Microsoft accused of tracking mobile users without permission

1 Sep 2011

Microsoft’s Windows Phone 7 operating system is the latest mobile platform to be accused of collecting location data of mobile users without permission.

In April Apple’s iPhone was at the heart of a storm of controversy after researchers discovered Apple had been storing the user’s location on 3G-enabled iPhones and iPads running iOS 4 in a hidden database within their devices.

The database contained latitude-longitude co-ordinates of where the user has been, along with a time stamp for each location. The file also appeared on any computer these mobile devices sync up to and was unencrypted. The revelations sparked a number of lawsuits, especially in South Korea.

It is understood that now Microsoft is in the same unenviable position of explaining why its Windows Phone 7-powered devices are tracking users without their permission.

According to a lawsuit filed today in Seattle, it is alleged the operating system tracks user without their permission. The lawsuit alleges that the camera application on all Windows Phone 7 handsets tracks and transmits data to Microsoft – even if the handset owner opted out of sharing.

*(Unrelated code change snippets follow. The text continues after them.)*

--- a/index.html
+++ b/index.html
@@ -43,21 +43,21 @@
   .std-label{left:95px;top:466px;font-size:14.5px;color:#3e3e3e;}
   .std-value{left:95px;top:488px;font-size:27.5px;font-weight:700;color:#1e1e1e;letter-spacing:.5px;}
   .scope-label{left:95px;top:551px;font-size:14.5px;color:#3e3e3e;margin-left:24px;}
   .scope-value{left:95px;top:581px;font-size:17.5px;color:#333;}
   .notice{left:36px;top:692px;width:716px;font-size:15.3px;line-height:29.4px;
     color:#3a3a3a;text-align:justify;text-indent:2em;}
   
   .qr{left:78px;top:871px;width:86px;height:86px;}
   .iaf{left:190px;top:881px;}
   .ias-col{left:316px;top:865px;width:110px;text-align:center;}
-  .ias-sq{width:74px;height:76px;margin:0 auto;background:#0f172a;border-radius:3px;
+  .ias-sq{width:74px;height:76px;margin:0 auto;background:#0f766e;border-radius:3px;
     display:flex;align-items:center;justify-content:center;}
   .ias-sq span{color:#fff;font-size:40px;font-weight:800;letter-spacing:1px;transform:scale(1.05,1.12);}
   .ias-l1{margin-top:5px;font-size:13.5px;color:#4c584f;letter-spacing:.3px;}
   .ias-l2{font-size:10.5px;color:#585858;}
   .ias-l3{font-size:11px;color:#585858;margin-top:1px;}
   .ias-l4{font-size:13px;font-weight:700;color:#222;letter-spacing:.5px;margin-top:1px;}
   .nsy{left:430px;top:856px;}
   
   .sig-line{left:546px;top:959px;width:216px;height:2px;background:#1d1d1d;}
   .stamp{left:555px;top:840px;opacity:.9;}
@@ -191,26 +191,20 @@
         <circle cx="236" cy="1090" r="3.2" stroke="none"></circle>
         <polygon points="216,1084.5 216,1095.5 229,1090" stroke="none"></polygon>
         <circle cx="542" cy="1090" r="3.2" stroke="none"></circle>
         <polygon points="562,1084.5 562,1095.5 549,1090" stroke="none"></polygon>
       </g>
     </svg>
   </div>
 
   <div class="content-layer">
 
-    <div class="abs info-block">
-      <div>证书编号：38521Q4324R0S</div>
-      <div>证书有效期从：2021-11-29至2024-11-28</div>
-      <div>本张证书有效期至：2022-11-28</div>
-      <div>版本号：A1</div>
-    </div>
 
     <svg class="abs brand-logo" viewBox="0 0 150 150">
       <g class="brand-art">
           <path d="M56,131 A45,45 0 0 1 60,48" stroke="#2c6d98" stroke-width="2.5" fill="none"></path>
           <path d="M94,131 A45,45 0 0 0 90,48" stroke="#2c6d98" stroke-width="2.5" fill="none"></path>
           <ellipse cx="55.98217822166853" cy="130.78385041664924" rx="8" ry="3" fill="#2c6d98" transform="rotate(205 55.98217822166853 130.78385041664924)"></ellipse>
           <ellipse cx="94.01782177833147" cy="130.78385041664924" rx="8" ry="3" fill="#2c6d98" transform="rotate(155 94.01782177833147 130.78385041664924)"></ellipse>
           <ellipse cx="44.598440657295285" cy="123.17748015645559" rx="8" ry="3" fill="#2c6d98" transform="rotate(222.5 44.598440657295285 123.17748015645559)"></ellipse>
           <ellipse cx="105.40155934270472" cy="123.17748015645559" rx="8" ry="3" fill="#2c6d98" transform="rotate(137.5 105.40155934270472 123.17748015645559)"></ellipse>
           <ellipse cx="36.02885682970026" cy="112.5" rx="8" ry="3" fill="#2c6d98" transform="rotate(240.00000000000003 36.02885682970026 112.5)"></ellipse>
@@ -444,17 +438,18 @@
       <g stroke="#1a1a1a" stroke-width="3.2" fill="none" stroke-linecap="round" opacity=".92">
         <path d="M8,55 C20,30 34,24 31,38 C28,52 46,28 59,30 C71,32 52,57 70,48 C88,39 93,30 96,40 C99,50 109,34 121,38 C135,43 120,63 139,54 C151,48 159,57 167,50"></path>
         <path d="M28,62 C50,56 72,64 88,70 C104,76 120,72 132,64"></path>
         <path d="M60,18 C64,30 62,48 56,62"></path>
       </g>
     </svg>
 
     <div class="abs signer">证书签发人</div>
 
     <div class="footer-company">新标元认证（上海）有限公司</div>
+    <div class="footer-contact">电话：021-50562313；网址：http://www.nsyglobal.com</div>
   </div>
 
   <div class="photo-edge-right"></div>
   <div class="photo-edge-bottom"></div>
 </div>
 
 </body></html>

The lawsuit – filed on behalf of a Windows Phone 7 user – describes as false a statement that Microsoft made to the US Congress that it would only collect location data with the owner’s permission.

The plaintiff is seeking an injunction and punitive damages.

According to CNET, a security researcher focusing on geolocation issues called Samy Kamkar claims that the camera application on Windows Phone devices sends the device’s location – complete with latitude and longitude, a unique ID, and nearby Wi-Fi access points – to Microsoft.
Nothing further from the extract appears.